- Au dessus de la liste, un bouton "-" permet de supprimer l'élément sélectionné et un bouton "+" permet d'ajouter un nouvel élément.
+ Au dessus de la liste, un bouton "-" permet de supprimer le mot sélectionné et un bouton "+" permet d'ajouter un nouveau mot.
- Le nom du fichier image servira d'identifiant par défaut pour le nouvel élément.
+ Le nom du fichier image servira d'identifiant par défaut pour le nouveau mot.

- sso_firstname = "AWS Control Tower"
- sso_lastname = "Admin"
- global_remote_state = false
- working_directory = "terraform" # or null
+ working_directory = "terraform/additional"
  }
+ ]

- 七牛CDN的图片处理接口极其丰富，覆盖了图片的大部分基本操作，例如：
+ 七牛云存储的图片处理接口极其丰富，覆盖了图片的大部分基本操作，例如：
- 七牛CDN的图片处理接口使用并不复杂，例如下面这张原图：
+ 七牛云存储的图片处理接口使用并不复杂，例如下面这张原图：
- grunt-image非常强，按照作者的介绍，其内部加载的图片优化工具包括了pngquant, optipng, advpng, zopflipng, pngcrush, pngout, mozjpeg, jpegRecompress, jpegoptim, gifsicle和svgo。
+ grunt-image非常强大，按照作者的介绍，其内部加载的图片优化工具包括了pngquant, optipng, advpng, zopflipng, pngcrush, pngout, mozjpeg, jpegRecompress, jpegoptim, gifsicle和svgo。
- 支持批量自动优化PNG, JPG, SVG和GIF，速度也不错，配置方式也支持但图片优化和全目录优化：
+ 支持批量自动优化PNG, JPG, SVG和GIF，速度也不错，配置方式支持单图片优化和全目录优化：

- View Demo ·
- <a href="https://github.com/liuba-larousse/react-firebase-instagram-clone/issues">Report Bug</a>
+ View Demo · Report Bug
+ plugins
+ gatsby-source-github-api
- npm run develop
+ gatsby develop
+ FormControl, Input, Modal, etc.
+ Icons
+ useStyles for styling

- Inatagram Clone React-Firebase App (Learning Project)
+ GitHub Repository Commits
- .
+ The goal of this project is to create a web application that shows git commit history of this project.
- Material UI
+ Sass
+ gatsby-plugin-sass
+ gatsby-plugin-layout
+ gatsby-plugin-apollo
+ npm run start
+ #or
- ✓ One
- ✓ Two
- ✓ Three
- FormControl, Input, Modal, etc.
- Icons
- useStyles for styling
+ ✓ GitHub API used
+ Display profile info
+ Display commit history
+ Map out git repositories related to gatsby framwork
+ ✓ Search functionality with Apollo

###

→ **Assignment**
Whatever the number of entries above, each one is to be copied exactly.

→ **Output**
- Au dessus de la liste, un bouton "-" permet de supprimer l'élément sélectionné et un bouton "+" permet d'ajouter un nouvel élément.
+ Au dessus de la liste, un bouton "-" permet de supprimer le mot sélectionné et un bouton "+" permet d'ajouter un nouveau mot.
- Le nom du fichier image servira d'identifiant par défaut pour le nouvel élément.
+ Le nom du fichier image servira d'identifiant par défaut pour le nouveau mot.

- sso_firstname = "AWS Control Tower"
- sso_lastname = "Admin"
- global_remote_state = false
- working_directory = "terraform" # or null
+ working_directory = "terraform/additional"
  }
+ ]

- 七牛CDN的图片处理接口极其丰富，覆盖了图片的大部分基本操作，例如：
+ 七牛云存储的图片处理接口极其丰富，覆盖了图片的大部分基本操作，例如：
- 七牛CDN的图片处理接口使用并不复杂，例如下面这张原图：
+ 七牛云存储的图片处理接口使用并不复杂，例如下面这张原图：
- grunt-image非常强，按照作者的介绍，其内部加载的图片优化工具包括了pngquant, optipng, advpng, zopflipng, pngcrush, pngout, mozjpeg, jpegRecompress, jpegoptim, gifsicle和svgo。
+ grunt-image非常强大，按照作者的介绍，其内部加载的图片优化工具包括了pngquant, optipng, advpng, zopflipng, pngcrush, pngout, mozjpeg, jpegRecompress, jpegoptim, gifsicle和svgo。
- 支持批量自动优化PNG, JPG, SVG和GIF，速度也不错，配置方式也支持但图片优化和全目录优化：
+ 支持批量自动优化PNG, JPG, SVG和GIF，速度也不错，配置方式支持单图片优化和全目录优化：

- View Demo ·
- <a href="https://github.com/liuba-larousse/react-firebase-instagram-clone/issues">Report Bug</a>
+ View Demo · Report Bug
+ plugins
+ gatsby-source-github-api
- npm run develop
+ gatsby develop
+ FormControl, Input, Modal, etc.
+ Icons
+ useStyles for styling

- Inatagram Clone React-Firebase App (Learning Project)
+ GitHub Repository Commits
- .
+ The goal of this project is to create a web application that shows git commit history of this project.
- Material UI
+ Sass
+ gatsby-plugin-sass
+ gatsby-plugin-layout
+ gatsby-plugin-apollo
+ npm run start
+ #or
- ✓ One
- ✓ Two
- ✓ Three
- FormControl, Input, Modal, etc.
- Icons
- useStyles for styling
+ ✓ GitHub API used
+ Display profile info
+ Display commit history
+ Map out git repositories related to gatsby framwork
+ ✓ Search functionality with Apollo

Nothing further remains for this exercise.